Luis López Rodríguez
Vecinos
Estaba sucediendo, era su vida y era real. Se quedó todavía un rato sentado sobre la cama sin saber qué hacer. En realidad no había nada que hacer. Apretó los ojos con las manos. Volvió a destaparlos. Respiró hondo. Nada había cambiado. Era su vida y era real. Todo acabaría en unas horas. Todo volvería a empezar.
Se dirigió a la cocina con intención de prepararse un café, pero mientras avanzaba por el pasillo no pudo evitar desviar su mirada hacia la habitación de los niños, dormían. Era una bendición. Entró muy despacio, sin apenas hacer ruido, sólo quería quedarse así, mirándolos en la penumbra mientras dormían. Angelitos. En cuanto notó que se le iban a saltar las lágrimas volvió a salir y se metió de nuevo en la cama dispuesto a mirar el techo hasta que los niños se despertaran o hasta que empezaran a llegar los vecinos. Tenía que ser paciente. Y fuerte. No quería pensar, además no había nada en que pensar, al menos nada en lo que mereciese la pena hacerlo. Cogió la novela de Robert Walser del suelo y empezó a leerla, una vez más. Cuando llegó a aquel párrafo, aquel que en otro tiempo hiciera suyo, aquel párrafo que siempre había considerado cargado de simbolismo y sabiduría, y ya no lo entendió, como si una mano negra lo hubiera contaminado, como si hubiera mutado su sentido, de repente aquellas palabras que otrora conseguían sacarle una sonrisa, ahora sólo le parecían deprimentes. Mientras leía la última frase, <<De viejo me veré obligado a servir a jóvenes palurdos jactanciosos y maleducados, o bien pediré limosna, o sucumbiré>>, notó como el corazón se le escapaba del pecho y un escalofrío le recorría el cuerpo de arriba abajo. Sí, las cosas se habían puesto muy difíciles. En esos momentos sintió envidia de Walser, de aquella locura suya tan lúcida que le había llevado a recluirse en un manicomio hasta que la muerte salió a su encuentro durante uno de sus interminables paseos por la nieve. Él, o más bien su conciencia, no podía permitirse esos lujos. Allí estaban Arturo y Jacobo para recordárselo. Los escuchó cuchichear, habían despertado.

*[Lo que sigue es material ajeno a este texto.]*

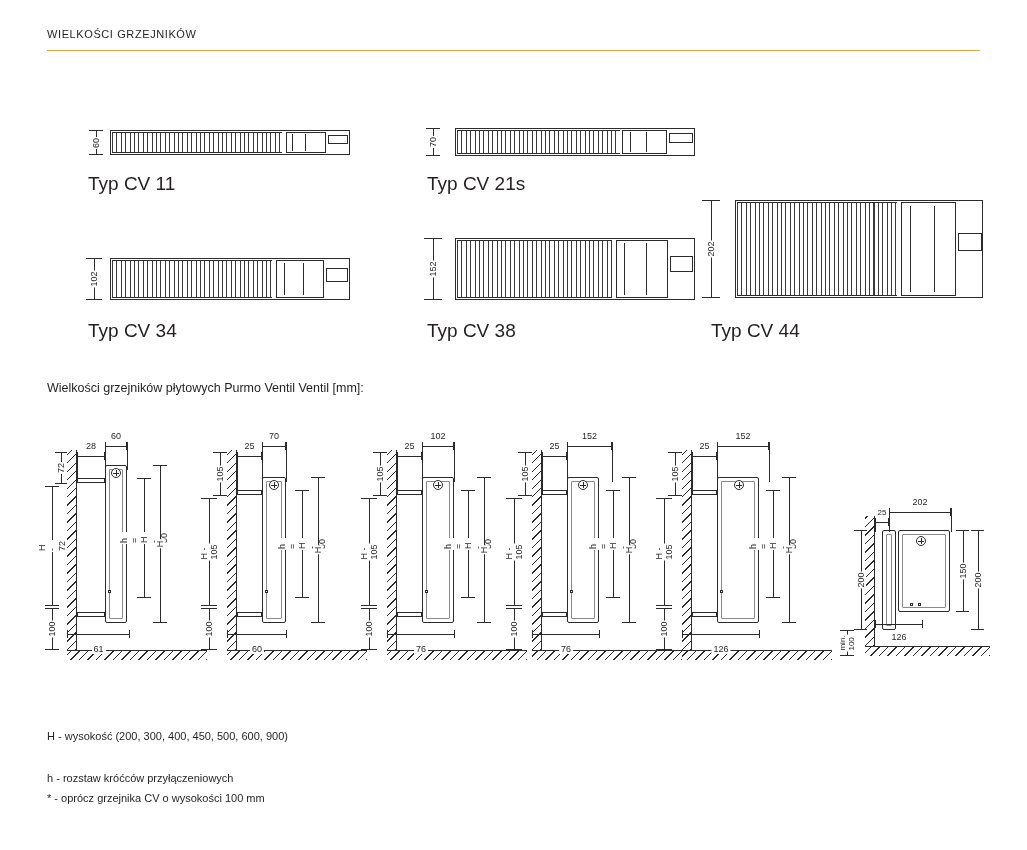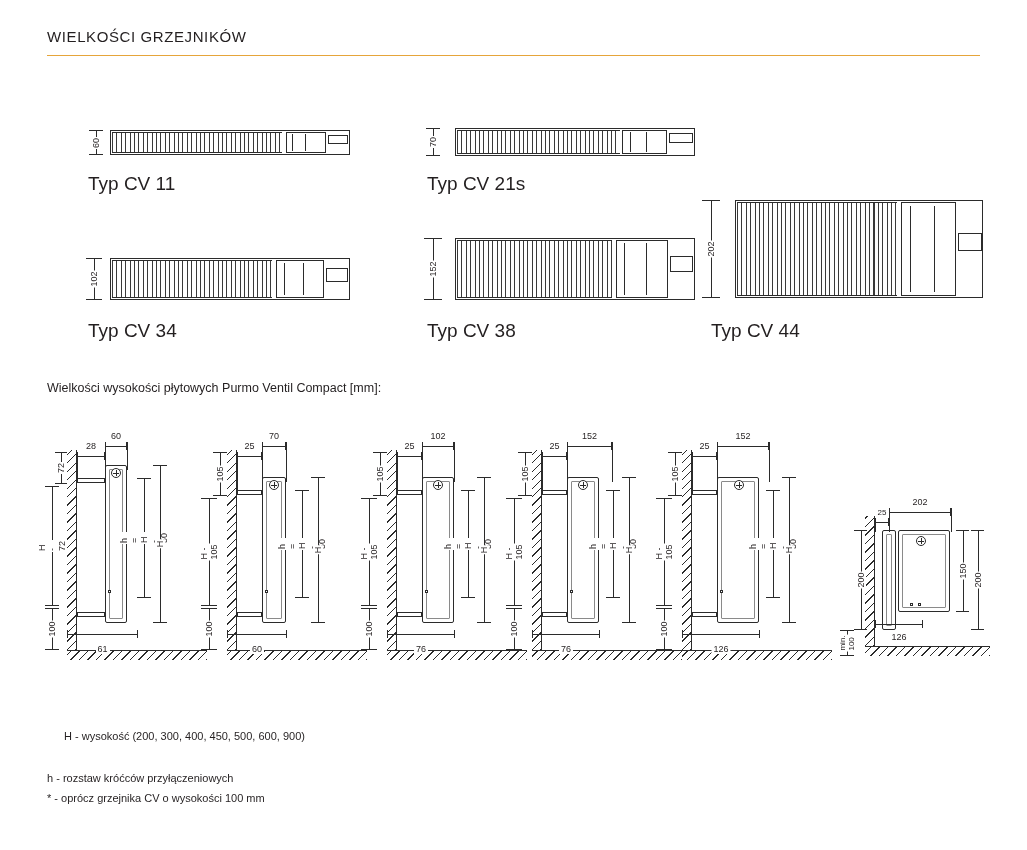--- a/index.html
+++ b/index.html
@@ -16,21 +16,21 @@
     overflow: hidden;
   }
 
   
   .page-header {
     position: absolute;
     left: 47px; top: 28px;
     width: 933px;
   }
   .page-header .title {
-    font-size: 15px;
+    font-size: 11px;
     letter-spacing: 0.6px;
     color: #231f20;
     padding-bottom: 10px;
   }
   .page-header .rule {
     height: 1px;
     background: #e6a53a;
     width: 100%;
   }
   .type-label {
@@ -234,21 +234,21 @@
     <div class="valvebox" style="left:228px; top:33px; width:24px; height:18px;"></div>
   </div>
   <div class="dimv" style="left:702px; top:200px; width:18px; height:98px;">
     <div class="line"></div>
       <div class="cap-t"></div>
       <div class="cap-b"></div>
     <div class="txt">202</div>
   </div>
   <div class="type-label" style="left:711px; top:320px;">Typ CV 44</div>
 
-  <div class="section-title" style="left:47px; top:381px;">Wielkości wysokości płytowych Purmo Ventil Compact [mm]:</div>
+  <div class="section-title" style="left:47px; top:381px;">Wielkości grzejników płytowych Purmo Ventil Ventil [mm]:</div>
 
   <div class="inst" style="left:47px; top:430px; width:160px; height:240px;">
 
     <div class="wallhatch" style="left:20px; top:20px; width:10px; height:200px;"></div>
     <div class="hatch" style="left:20px; top:220px; width:140px; height:10px;"></div>
 
     <div class="rad" style="left:58px; top:35px; width:22px; height:158px;">
       <div class="inner"></div>
     </div>
 
@@ -298,21 +298,21 @@
         <div class="cap-b"></div>
       <div class="txt">h = H - 50</div>
     </div>
     <div class="dimv" style="left:106px; top:35px; width:14px; height:158px;">
       <div class="line"></div>
         <div class="cap-t"></div>
         <div class="cap-b"></div>
       <div class="txt">H</div>
     </div>
 
-    <div class="dimh" style="left:20px; top:200px; width:71px; height:8px;">
+    <div class="dimh" style="left:20px; top:200px; width:63px; height:8px;">
       <div class="line"></div>
         <div class="cap-l"></div>
         <div class="cap-r"></div>
       <div class="txt" style="top:14px; transform:translate(-50%,0);">61</div>
     </div>
   </div>
 
   <div class="inst" style="left:207px; top:430px; width:160px; height:240px;">
     <div class="wallhatch" style="left:20px; top:20px; width:10px; height:200px;"></div>
     <div class="hatch" style="left:20px; top:220px; width:140px; height:10px;"></div>
@@ -621,17 +621,17 @@
     </div>
 
     <div class="dimh" style="left:35px; top:122px; width:48px; height:8px;">
       <div class="line"></div>
         <div class="cap-l"></div>
         <div class="cap-r"></div>
       <div class="txt" style="top:12px; transform:translate(-50%,0);">126</div>
     </div>
   </div>
 
-  <div class="legend-line" style="left:47px; top:730px;margin-left:17px;">H - wysokość (200, 300, 400, 450, 500, 600, 900)</div>
+  <div class="legend-line" style="left:47px; top:730px;">H - wysokość (200, 300, 400, 450, 500, 600, 900)</div>
   <div class="legend-line" style="left:47px; top:772px;">h - rozstaw króćców przyłączeniowych</div>
   <div class="legend-line" style="left:47px; top:792px;">* - oprócz grzejnika CV o wysokości 100 mm</div>
 
 </div>
 
 </body></html>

Tenía ganas de verlos, de abrazarlos, pero nada más. No quería preguntas ni dar explicaciones ni palabras de ningún tipo. Ellos se dieron cuenta en cuanto lo vieron, se metieron uno por cada lado de la cama y se pegaron mucho a él. Los estrechó fuerte contra su pecho, quería conservar ese momento, prolongar esa ternura tanto como fuera posible. Los tres se sintieron bien, más fuertes y unidos que nunca.
Los vecinos no tardaron en llegar. Estaban preparados para ofrecer tanta resistencia como fuera necesaria, no iban a permitir que se perpetrase aquella injusticia. Al principio los dejó hablar, asintiendo a todo cuanto decían, pero a medida que se acercaba el momento se iba haciendo más consciente de que no podrían evitarlo. Los mandó callar a todos y pidió que le escuchasen. Necesitaba colaboradores para bajar los muebles a la calle. Lo miraron con incredulidad, no podía estar hablando en serio.
Pero insistió, no había nada que hacer. En vano intentaron convencerle, la decisión estaba tomada.
Cuando llegó la policía los muebles estaban en la calle y la casa vacía.